I lost it. I broke down. I don't know why at that moment. I guess the fact that I'd be leaving the ashes behind when I left the post office finally hit me. I had to let a part of him go all over again. She got me a Kleenex. I could tell she felt really bad for me. She asked if there was anything else she could help me with. I hesitated for a second, not wanting to leave, and then said "No," and walked away, crying.

A man in a wheelchair, being pushed by his elderly father, saw me at the door and said, "Are you crying?" He was very concerned to see a lady crying. He was so polite. I told him what happened and what I had just done. He was very sensitive to that. I told him that I was doing public speaking now to try and save some lives. He said he'd love to come.

I have received a lot of encouragement from people in the community. I have the official endorsement of the Florida Highway Patrol. Some people can be so amazing, just when you least expect it.

2 comments:

Miles & Memories for Melons! said...

Your strength is amazing, Nicole. I am so proud of what you are doing for Stephen. He would want you to raise awareness. He'd probably put some funny spin on it...(you know Stephen)
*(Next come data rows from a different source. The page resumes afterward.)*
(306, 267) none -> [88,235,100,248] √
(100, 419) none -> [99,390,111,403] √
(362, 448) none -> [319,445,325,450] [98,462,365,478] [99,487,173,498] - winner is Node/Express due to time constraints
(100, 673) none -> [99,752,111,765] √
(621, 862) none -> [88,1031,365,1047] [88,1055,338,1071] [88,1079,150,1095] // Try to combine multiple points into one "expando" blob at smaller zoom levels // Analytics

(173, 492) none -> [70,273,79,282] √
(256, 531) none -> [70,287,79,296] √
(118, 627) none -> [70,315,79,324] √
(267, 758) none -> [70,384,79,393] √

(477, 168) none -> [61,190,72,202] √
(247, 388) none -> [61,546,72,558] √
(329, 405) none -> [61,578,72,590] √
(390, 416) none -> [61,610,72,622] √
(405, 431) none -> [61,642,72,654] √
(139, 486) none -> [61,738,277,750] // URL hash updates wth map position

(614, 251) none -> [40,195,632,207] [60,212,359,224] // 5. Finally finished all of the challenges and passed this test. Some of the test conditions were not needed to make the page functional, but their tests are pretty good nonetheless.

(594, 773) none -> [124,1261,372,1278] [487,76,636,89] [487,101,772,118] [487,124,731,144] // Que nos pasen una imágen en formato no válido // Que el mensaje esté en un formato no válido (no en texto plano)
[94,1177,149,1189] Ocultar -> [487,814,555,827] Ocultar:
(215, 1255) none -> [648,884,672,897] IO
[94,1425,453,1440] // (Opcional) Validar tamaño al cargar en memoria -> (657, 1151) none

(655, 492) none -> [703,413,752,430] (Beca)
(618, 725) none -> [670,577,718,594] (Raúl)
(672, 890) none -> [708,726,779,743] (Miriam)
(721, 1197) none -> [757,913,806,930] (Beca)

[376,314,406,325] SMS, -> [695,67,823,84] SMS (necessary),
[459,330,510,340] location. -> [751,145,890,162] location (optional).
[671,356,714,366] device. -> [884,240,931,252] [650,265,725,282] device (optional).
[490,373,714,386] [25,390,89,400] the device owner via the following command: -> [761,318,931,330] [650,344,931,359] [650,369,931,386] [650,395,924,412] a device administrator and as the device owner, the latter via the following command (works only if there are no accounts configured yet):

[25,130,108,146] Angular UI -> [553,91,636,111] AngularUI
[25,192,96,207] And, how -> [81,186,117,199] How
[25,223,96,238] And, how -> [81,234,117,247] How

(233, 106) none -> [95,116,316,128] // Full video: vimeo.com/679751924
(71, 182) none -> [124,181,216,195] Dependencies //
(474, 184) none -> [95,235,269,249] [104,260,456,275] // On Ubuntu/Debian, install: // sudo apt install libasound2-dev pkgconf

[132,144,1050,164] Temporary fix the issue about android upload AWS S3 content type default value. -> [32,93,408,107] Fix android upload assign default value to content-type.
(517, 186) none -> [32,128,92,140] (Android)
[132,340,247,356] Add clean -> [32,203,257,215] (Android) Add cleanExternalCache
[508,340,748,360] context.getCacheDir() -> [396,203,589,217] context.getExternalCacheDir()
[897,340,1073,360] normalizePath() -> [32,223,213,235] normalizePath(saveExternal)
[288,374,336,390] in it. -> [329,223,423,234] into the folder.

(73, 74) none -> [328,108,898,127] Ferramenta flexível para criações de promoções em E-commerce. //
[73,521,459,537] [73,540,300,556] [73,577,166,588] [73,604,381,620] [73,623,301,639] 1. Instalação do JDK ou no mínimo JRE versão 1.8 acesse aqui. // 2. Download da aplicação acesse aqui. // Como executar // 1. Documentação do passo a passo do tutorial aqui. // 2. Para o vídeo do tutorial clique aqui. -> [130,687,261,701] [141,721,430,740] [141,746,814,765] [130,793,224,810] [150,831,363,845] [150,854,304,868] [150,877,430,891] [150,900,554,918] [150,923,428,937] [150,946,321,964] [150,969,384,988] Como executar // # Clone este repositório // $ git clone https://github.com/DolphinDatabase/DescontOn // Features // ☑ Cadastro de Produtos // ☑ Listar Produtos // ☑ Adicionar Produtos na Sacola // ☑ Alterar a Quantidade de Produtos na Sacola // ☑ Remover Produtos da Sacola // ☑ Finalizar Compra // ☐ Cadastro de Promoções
I truly believe that you are following your heart with every step and that he would be proud of you. I know I am.

~Melissa

Anonymous said...

Talk about bringing tears to your eyes!! You have to be strong sweety... you know that and for the most part, you are doing a GREAT job so keep it up. Bringing awareness is something that should be done and I'm happy you're doing that... Stephen would love that and I'm sure he's smiling down on you every step of the way. Sorry you had to deal with the seperation of the ashes... I know that would be very hard. Keep up the wonderful work and know we still think about you all and keep you in our thoughts and prayers. God Bless!